BAT (pin 3): and the charging current output end is connected with the positive electrode of the battery BAT1, the emitter of the PNP triode Q1 and one end of a resistor R1 of 10K ohms. The collector of Q1 is connected with VQ1 end and provides comparison voltage, the base of Q1 is connected with the other end of R1 resistance and one end of 3K ohm resistance R3, the other end of R3 is connected with the positive pole of diode D2 (optional 1N4148) and the collector of NPN triode Q2, the negative pole of diode D2 and the negative pole of diode D1 (optional 1N4148) are connected together and connected to one end of touch switch S1, and the other end of S1 is grounded. The positive pole of D1 is connected to the PA4 pin of the main controller. The emitter of the triode Q2 is grounded, a resistor R5 is connected between the base and the emitter, the base is connected with one end of a resistor R4, the resistance values of R4 and R5 are 5.1K ohm and 10K ohm respectively, the other end of R4 is connected with a PA5 pin of the main controller, and the emitter of Q2 is grounded. The pin PA4 is used for the main controller to detect whether S1 is closed or not, and the pin PA5 is used for the main controller to send out control signals to control the Q1 and the Q2 to be conducted.

In operation, the BAT (pin 3) provides a charging current to the battery and regulates the final float voltage to 4.2V. U3 sets the float voltage through a precision internal resistor divider that is turned off during shutdown mode.

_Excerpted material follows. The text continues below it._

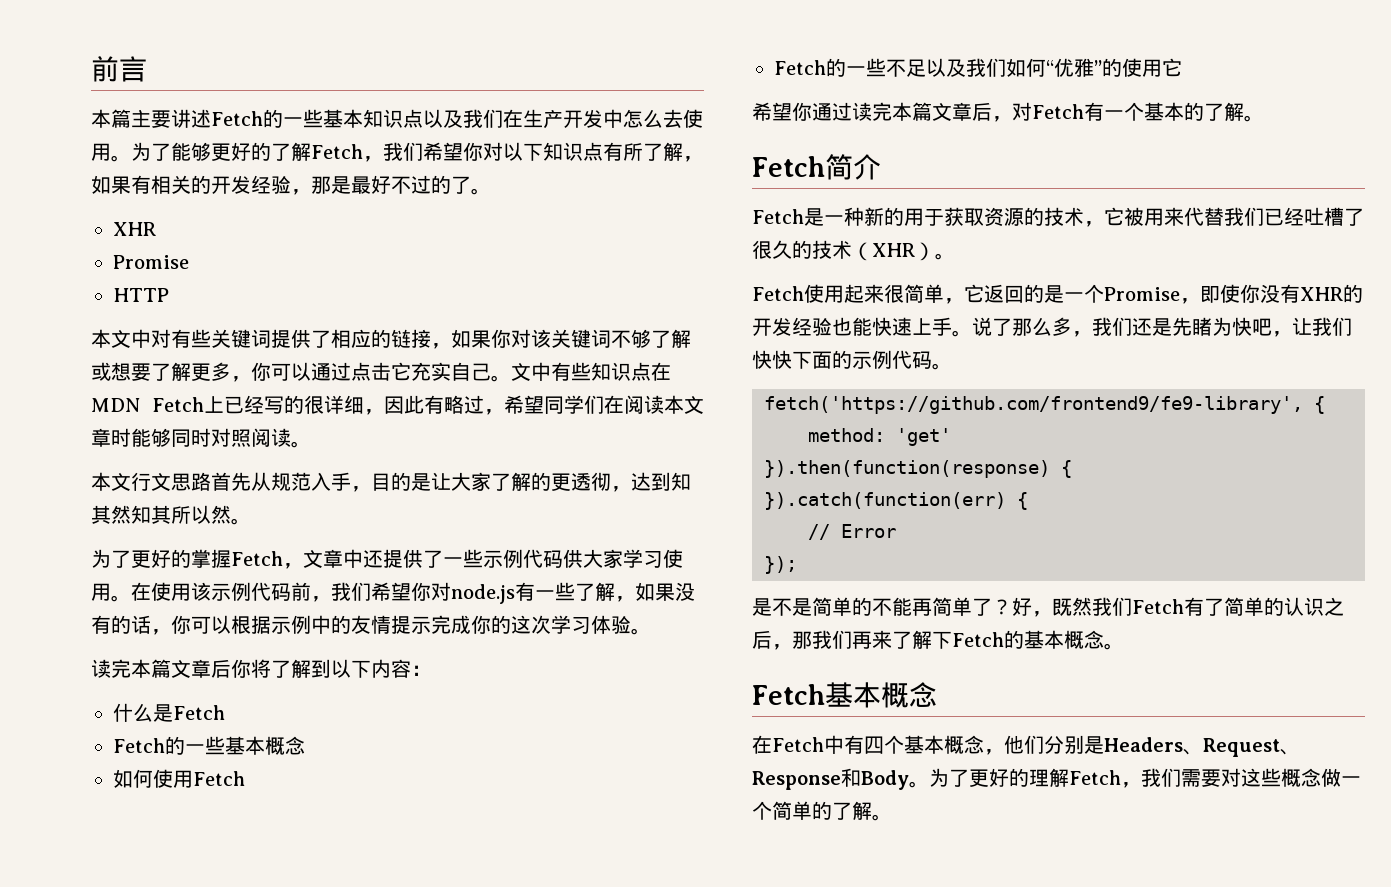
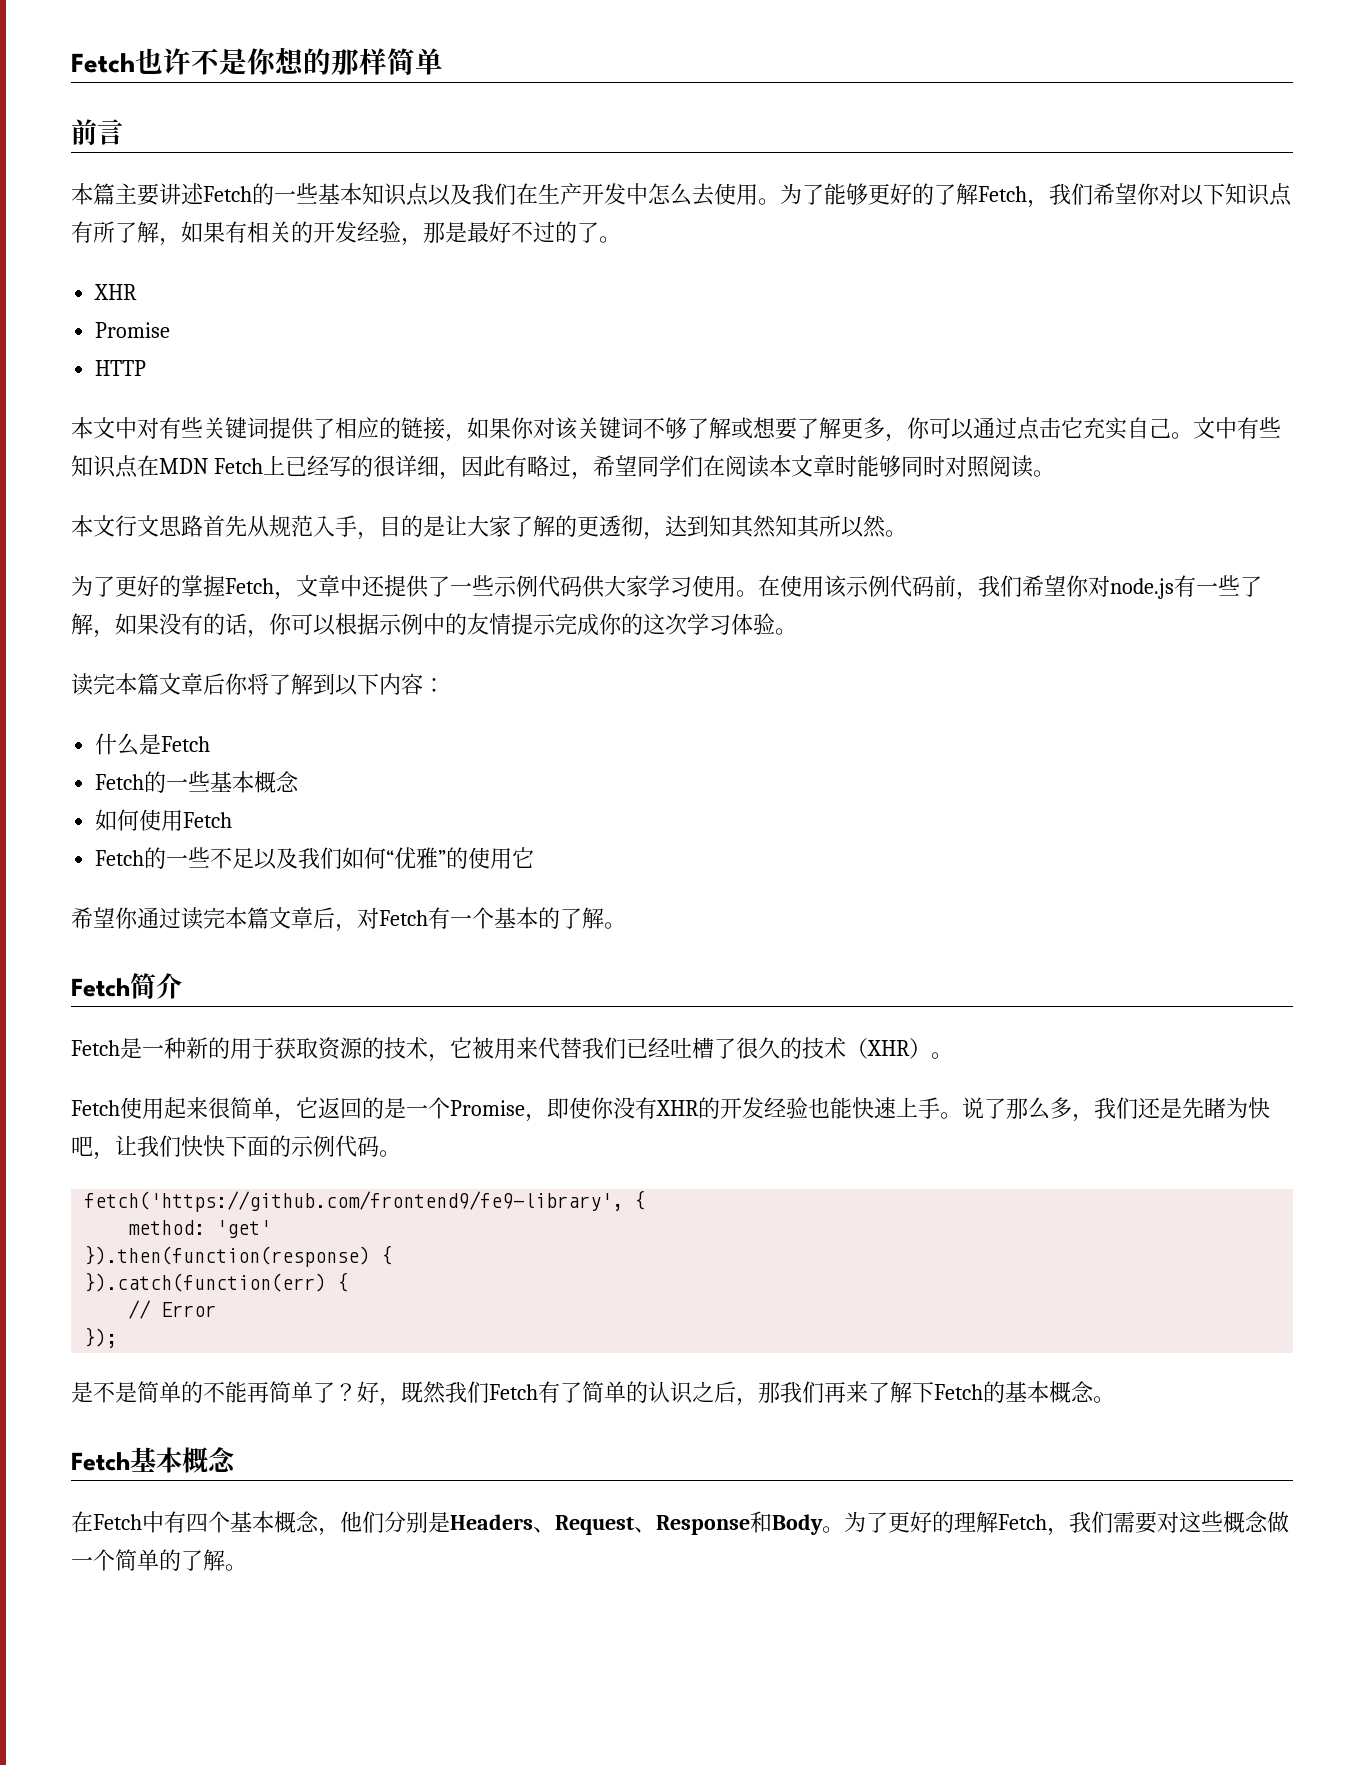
(91, 69) none -> [71,47,443,75] Fetch也许不是你想的那样简单 //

VCC (pin 4): a positive input supply voltage terminal. This pin (pin 4) supplies power to the TP4054 chip. The VCC varies from 4.25V to 6.5V. When VCC drops to within 30mV higher than BAT pin voltage and less than difference, TP4054 enters shutdown mode, thereby causing battery charging current I_BATReduce to below 2 muA. To protect the rechargeable battery, TP4054 stops when VCC falls below BAT (pin 3) voltage by more than 30 mV. This pin (pin 4) is connected to the bus voltage VBUS.

PROG (pin 5): this pin is the charging current setting, charging current monitoring and shutdown pin. A resistor R2 with the accuracy of 1% is connected between the pin and the ground, the resistance value of R2 is 10K ohms, and the charging current can be determined, and is 1000 times of the output current of the PROG pin. When charging in constant current mode, the voltage of the pin is maintained at 1V, i.e., V_R2The approximate value is 1V. The voltage on the pin can be used to calculate the charging current in all modes, I_BATIndicating that the voltage at pin 5 is V_R2Expressed, then there is the formula: i is_BAT＝V_R2The ratio of/R2 is 1000. Therefore, I_BAT＝1V/10KΩ×1000＝0.1A＝100mA。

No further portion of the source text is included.